Past Words on Today's Dilemmas - Society of Gilbert Keith Chesterton
The Society of G.K. Chesterton
Search
Close this search box.

Past Words on Today’s Dilemmas

The Education System
“The purpose of Compulsory Education is to deprive the common people of their commonsense.”
– Illustrated London News, Sept. 7, 1929

“Though the academic authorities are actually proud of conducting everything by means of Examinations, they seldom indulge in what religious people used to descibe as Self-Examination. The consequence is that the modern State has educated its citizens in a series of ephemeral fads.”
– Nash’s Pall Mall Magazine, April, 1935

Cloning
“We are learning to do a great many clever things…The next great task will be to learn not to do them.”
– “Queen Victoria,” Varied Types

“We are learning to do a great many clever things…The next great task will be to learn not to do them.” Click To Tweet

Absentee Fathers
“What is called matriarchy is simply moral anarchy, in which the mother alone remains fixed because all the fathers are fugitive and irresponsible.”
– “Professors and Prehistoric Men,” The Everlasting Man

Back To Nature
“Properly speaking, of course, there is no such thing as a return to nature, because there is no such thing as a departure from it. The phrase reminds one of the slightly intoxicated gentleman who gets up in his own dining room and declares firmly that he must be getting home.”
– The Chesterton Review, Aug., 1993

Bigotry
“Bigotry is an incapacity to conceive seriously the alternative to a proposition.”
– “The Bigot,” Lunacy and Letters

Capital Punishment
“For my part, I would have no executions except by the mob; or, at least, by the people acting quite exceptionally. I would make capital punishment impossible except by act of attainder. Then there would be some chance of a few of our real oppressors getting hanged.
– Illustrated London News, Feb. 13, 1909

Condom Distribution
“Our materialistic masters could, and probably will, put Birth Control into an immediate practical programme while we are all discussing the dreadful danger of somebody else putting it into a distant Utopia.”
– GK’s Weekly, Jan. 17, 1931

Credibility of the Media
“Modern man is staggering and losing his balance because he is being pelted with little pieces of alleged fact which are native to the newspapers; and, if they turn out not to be facts, that is still more native to newspapers.”
– Illustrated London News, April 7, 1923

The Cult of Fame
“America has a genius for the encouragement of fame.”
– The Father Brown Omnibus

A Litigious Society
“The position we have now reached is this: starting from the State, we try to remedy the failures of all the families, all the nurseries, all the schools, all the workshops, all the secondary institutions that once had some authority of their own. Everything is ultimately brought into the Law Courts. We are trying to stop the leak at the other end.”
– Illustrated London News, March 24, 1923

September 11
“The architecture of New York chiefly consists of buildings being destroyed.”
– G.K.’s Weekly, Jan. 16, 1926

Police Authority
“Anyone who is not an anarchist agrees with having a policeman at the corner of the street; but the danger at present is that of finding the policeman half-way down the chimney or even under the bed.”
– “Fads and Public Opinion,” What I Saw In America

Psychoanlysis
“Psychoanalysis is a science conducted by lunatics for lunatics.
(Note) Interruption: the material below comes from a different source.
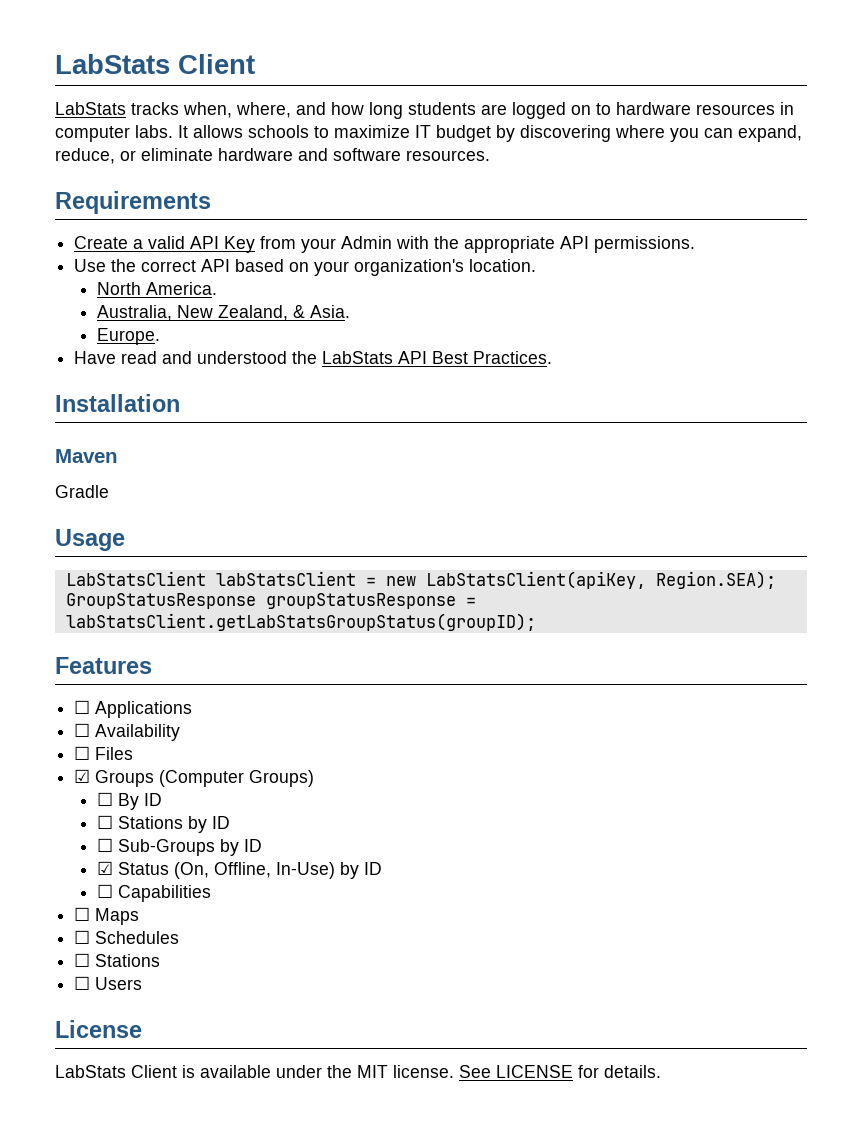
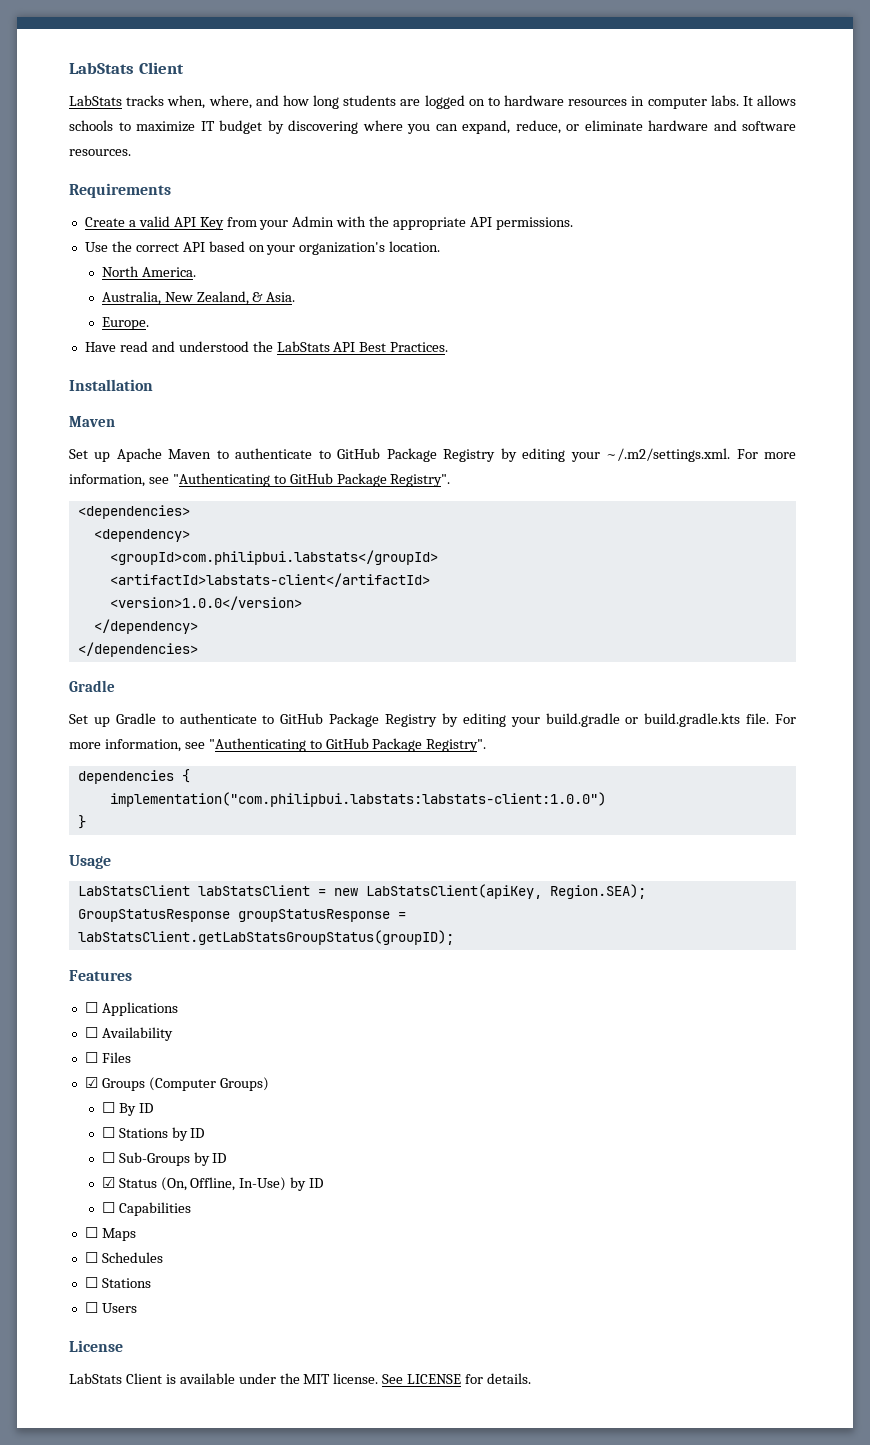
[55,485,109,498] Gradle -> [69,448,796,462] [69,473,451,487] [77,505,190,519] [93,529,190,542] [109,550,438,565] [109,573,430,587] [109,596,302,610] [93,619,198,634] [77,642,198,657] [69,680,115,692] [69,713,796,727] [69,738,487,752] [77,769,190,784] [109,792,606,807] [77,815,86,829] Set up Apache Maven to authenticate to GitHub Package Registry by editing your ~/.m2/settings.xml. For more information, see "Authenticating to GitHub Package Registry". // <dependencies> // <dependency> // <groupId>com.philipbui.labstats</groupId> // <artifactId>labstats-client</artifactId> // <version>1.0.0</version> // </dependency> // </dependencies> // Gradle // Set up Gradle to authenticate to GitHub Package Registry by editing your build.gradle or build.gradle.kts file. For more information, see "Authenticating to GitHub Package Registry". // dependencies { // implementation("com.philipbui.labstats:labstats-client:1.0.0") // }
They are generally concerned with proving that people are irresponsible; and they certainly succeed in proving that some people are.”
– Illustrated London News, June 23, 1928

Reproductive Rights
“Let all the babies be born. Then let us drown those we do not like.”
– “Babies and Distributism,” GK’s Weekly, Nov. 12, 1932

Separation of Church and State
“Religious liberty might be supposed to mean that everybody is free to discuss religion. In practice it means that hardly anybody is allowed to mention it.”
– “The Shadow of the Sword,” Autobiography

Urban Planning
“The whole structural system of the suburban civilization is based on the case for having bathrooms and the case against having babies.”
– G.K.’s Weekly, July 6, 1929

Vegetarianism
“A modern vegetarian is also a teetotaler, yet there is no obvious connection between consuming vegetables and not consuming fermented vegetables. A drunkard, when lifted laboriously out of the gutter, might well be heard huskily to plead that he had fallen there through excessive devotion to a vegetable diet.”
– William Blake

Z.Z. Top
“You cannot grow a beard in a moment of passion.”